I'm not professing achievement of injera perfection, mind you (though, according to a picture in one of the Ethiopian's books, my first injera attempt looked much closer to perfection than it did when compared to restaurant injera); I was just churning out perfectly good injera.
Until Sunday night, when I made the yenqulal.
I had such high hopes. Sunday morning, the dough was looking great!
And it smelled great, too. This time, I had made it with teff instead of buckwheat flour, as I had finally run into Whole Foods to grab some before the weekend. That seems to have been the downfall, as it was the only variable that I had changed. Whereas my buckwheat injera batches had been spongy, bubbly, and light, the teff injera was flat and rubbery.
It was awful. I was more than a bit ticked. I tried running off a quick batch of batter using half teff and half buckwheat, which improved things somewhat, but I wasn't getting the great bubbles and as spongy a texture as I was looking for and it hadn't fermented, so it tasted like we were eating with bland pancakes. It was better than the 1/4 teff injera (in the injera recipe I've been using, from Lucy's Legacy, there are 2 parts of self-rising flour, 1 part all-purpose flour, and 1 part teff flour), but it was still a huge disappointment.
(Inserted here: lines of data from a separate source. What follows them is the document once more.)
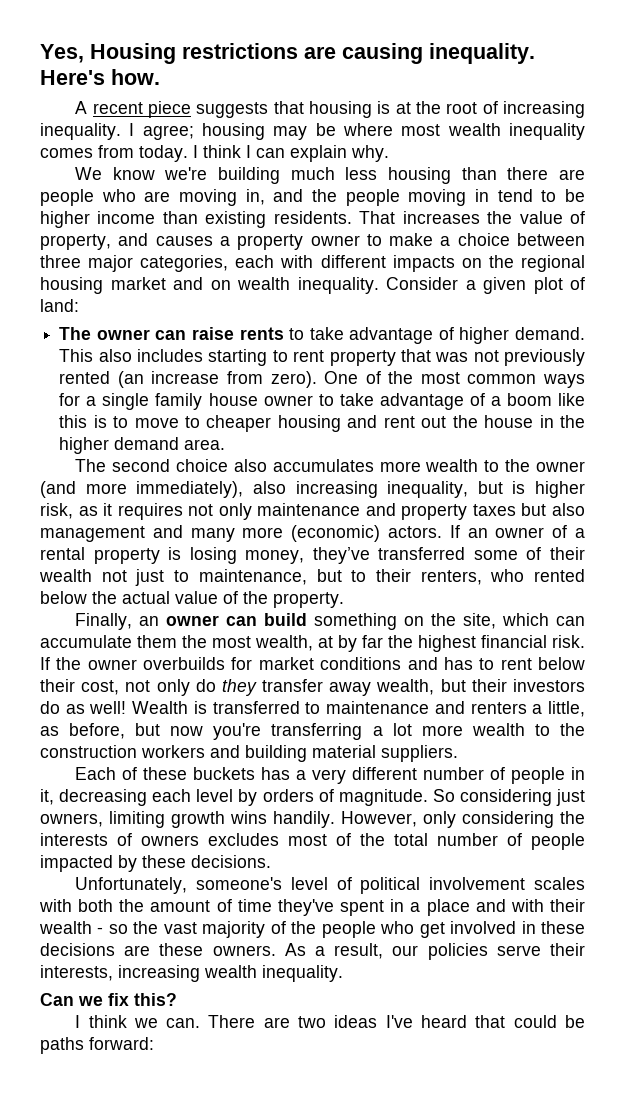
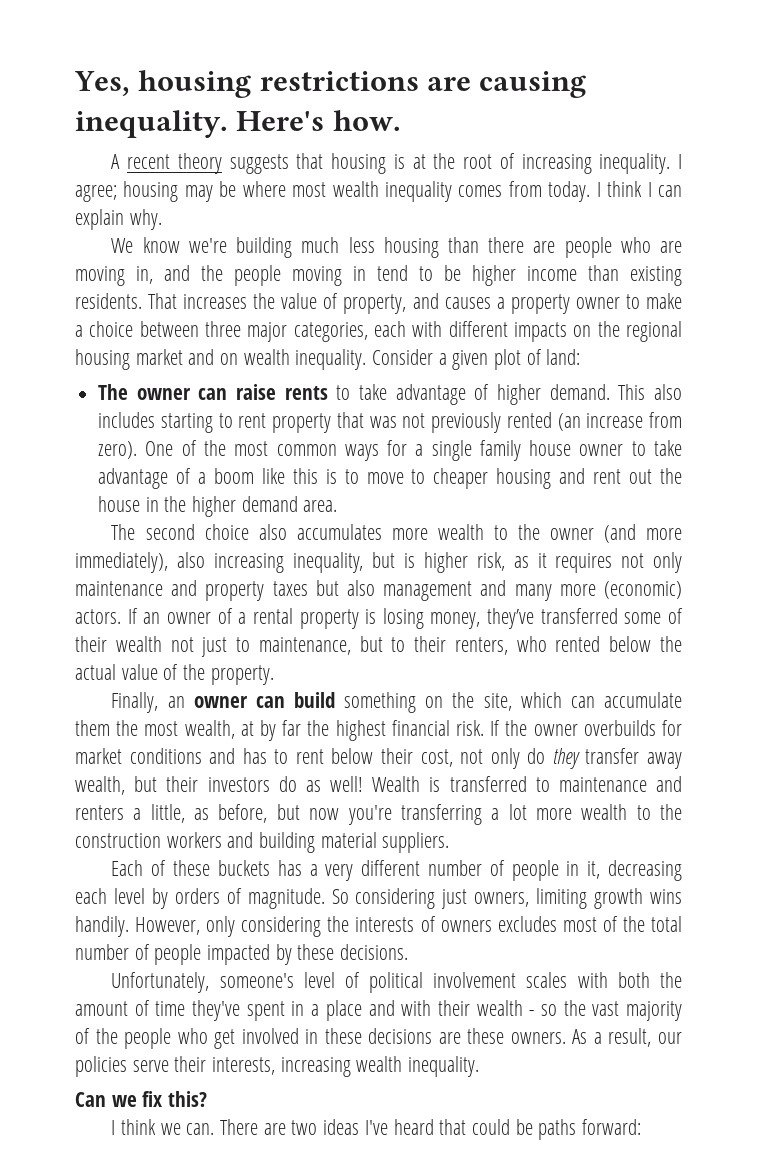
[90,43,176,64] Housing -> [138,70,252,98] housing
[147,101,191,118] piece -> [177,153,222,174] theory

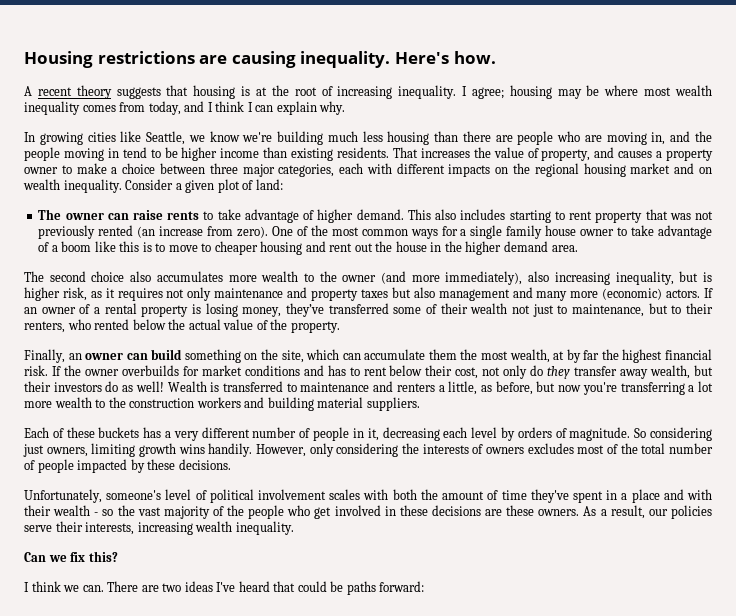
[74,70,252,98] Yes, housing -> [24,51,93,68] Housing
[548,181,591,202] today. -> [148,101,205,115] today, and
[111,238,134,253] We -> [24,131,205,145] In growing cities like Seattle, we

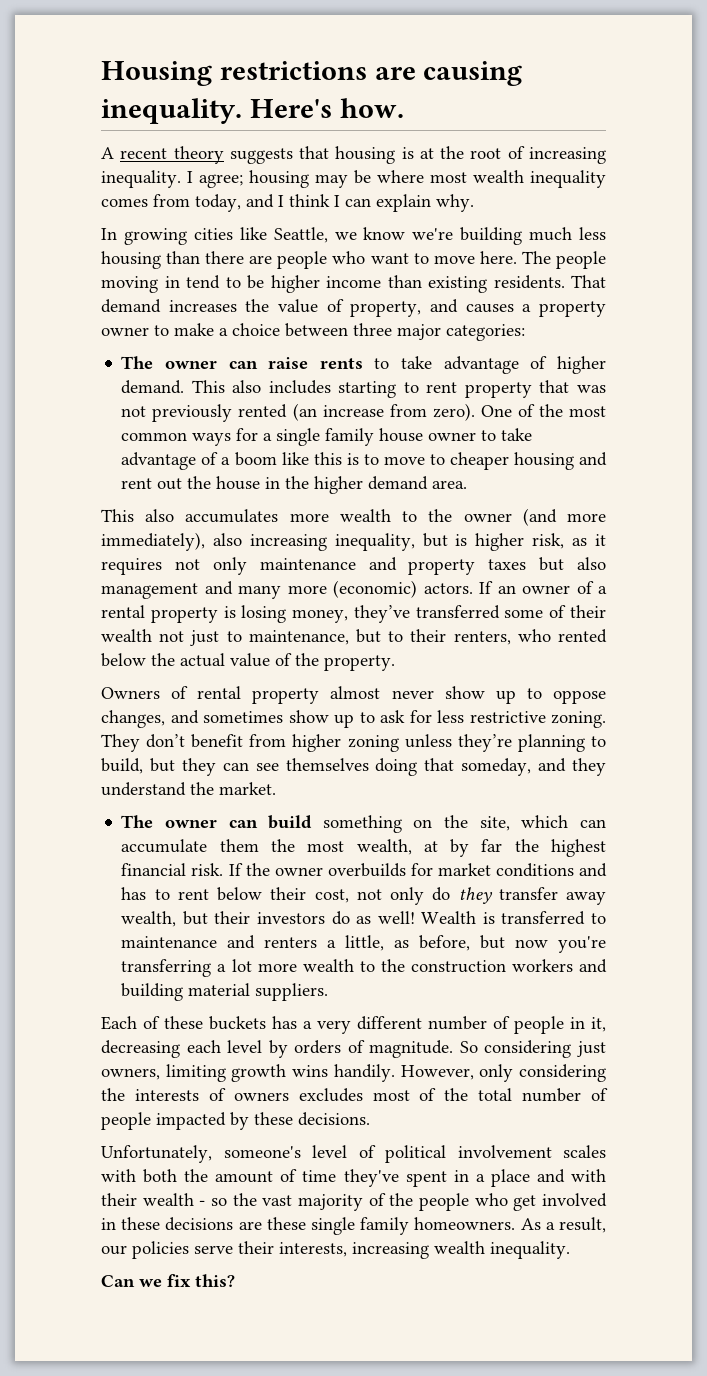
[584,131,713,145] are moving in, and the -> [370,251,551,264] want to move here. The
(418, 152) none -> [101,299,161,313] demand
[278,163,712,177] [23,179,283,193] categories, each with different impacts on the regional housing market and on wealth inequality. Consider a given plot of land: -> [446,324,525,341] categories:
[24,271,125,282] The second choice -> [101,509,134,522] This
[24,349,82,363] Finally, an -> [101,686,606,704] [101,710,606,728] [101,734,606,752] [101,758,606,776] [101,782,276,796] [121,815,154,828] Owners of rental property almost never show up to oppose changes, and sometimes show up to ask for less restrictive zoning. They don’t benefit from higher zoning unless they’re planning to build, but they can see themselves doing that someday, and they understand the market. // The
[538,509,580,516] owners. -> [311,1217,516,1235] single family homeowners.
[24,581,425,595] // I think we can. There are two ideas I've heard that could be paths forward: -> (235, 1280) none

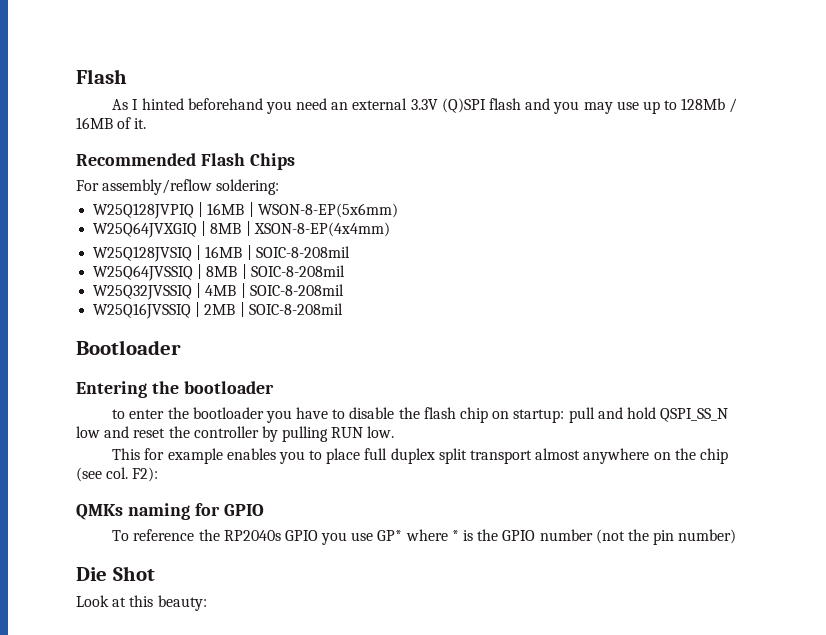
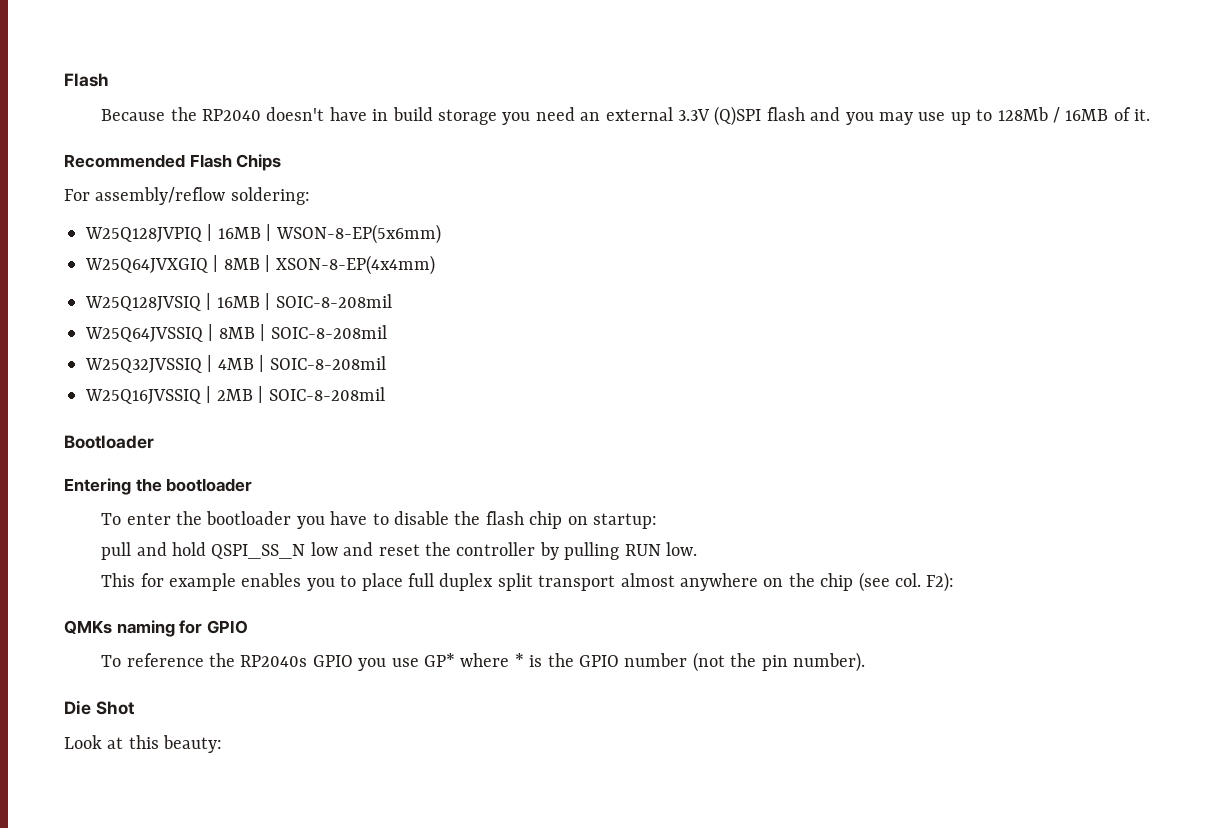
[112,98,263,110] As I hinted beforehand -> [101,107,497,125] Because the RP2040 doesn't have in build storage
[112,409,126,419] to -> [101,513,122,525] To
(565, 416) none -> (657, 521) //
[678,529,737,544] number) -> [792,652,865,672] number).

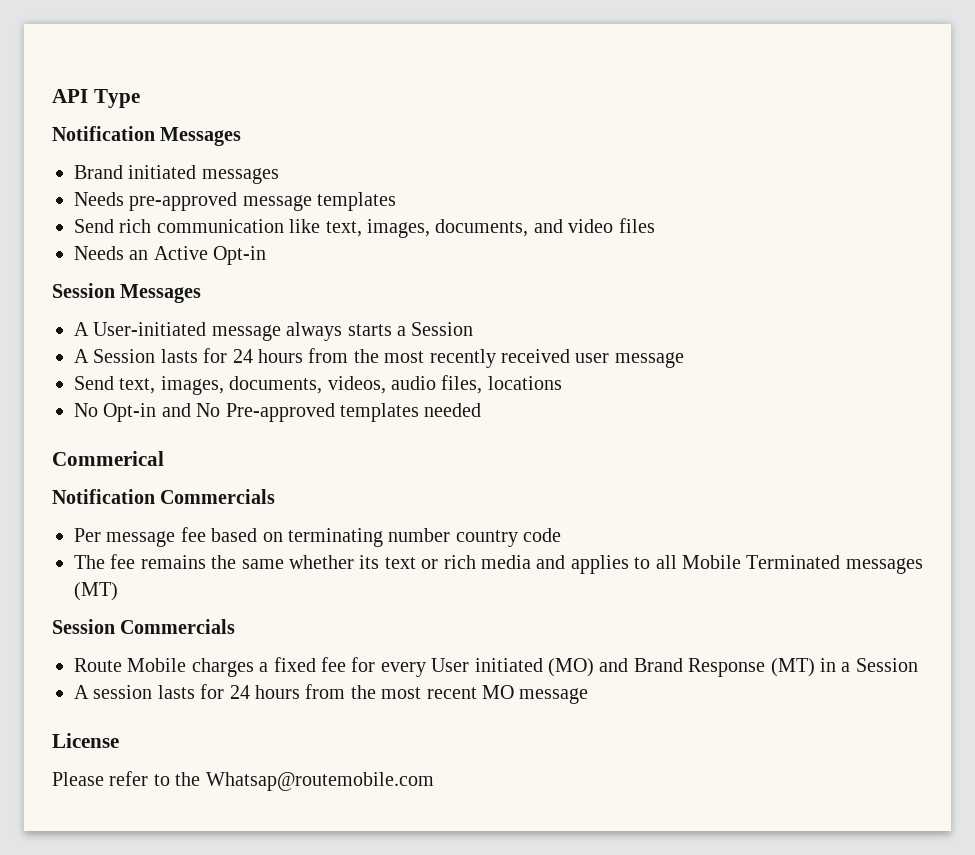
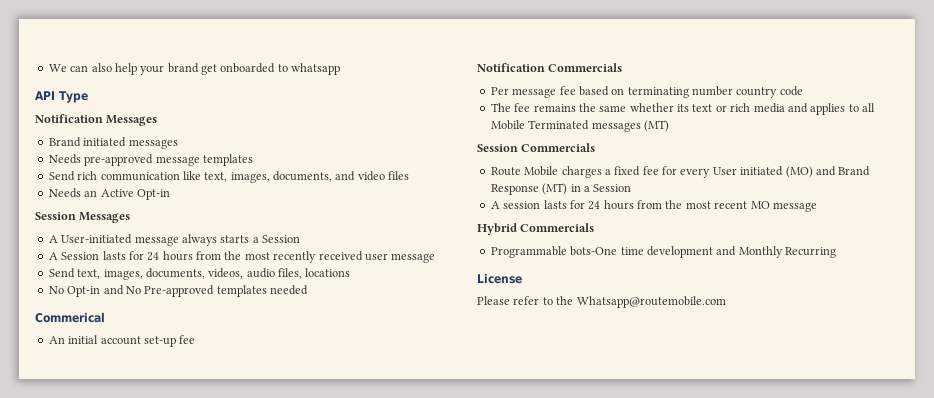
(52, 96) none -> [48,63,341,75] We can also help your brand get onboarded to whatsapp //
(164, 458) none -> [48,335,196,347] // An initial account set-up fee
(589, 696) none -> [477,223,595,235] [490,246,836,258] // Hybrid Commercials // Programmable bots-One time development and Monthly Recurring
[205,772,434,791] Whatsap@routemobile.com -> [576,296,726,308] Whatsapp@routemobile.com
But back to the yenqulal, which is really meant to be the subject of this post, not my miserable injera.
This was a super-easy recipe and combined some of the best parts of one of my favorite dishes: the red sauce and the eggs from doro we't, except only egg yolks were used, and they were mashed. I'm not sure if it was "properly cooked" (as quoted at the top of this post), but it sure was tasty.
I started with the onions:
While the onions were dry sauteeing, I also boiled the eggs:
After the onions were browned, some water was added, then the berbere and the nit'ir qibe.
At this point, I let the yenqulal simmer while the eggs finished boiling. After they were done, I removed the yolks.
The yolks were mashed, some water was added to make a paste (though I was also cooking some minchet abish for my husband, who hates eggs, and my paste ended up being a bit lumpier than it probably should have due to my multitasking).
The paste was added to the berbere mixture, as was some red wine and the spices: ginger, black pepper, and salt:
moving clockwise from bottom left: black pepper, salt and ginger
That's it! Aside from the berbere, there aren't even really any exotic ingredients in this dish, and it's pretty quick and easy to throw together. Though I think I'd like it a bit more with some whole hard-boiled eggs added to it, like in doro we't. And I'm going to have to start dialing back the the berbere a little bit because the current bag that we're using seems to run a lot hotter, measure for measure, than the earlier bags of berbere I had. Even my husband is asking for me to dial it back some, and he buys hot sauce by the gallon.
This was the point where I started cooking the injera and realized that it was going to be a colossal failure, which really tainted my enjoyment of our little Ethiopian night. I'm going to go back to the buckwheat version and play some more with adding in teff. Or perhaps I'll try a different recipe altogether.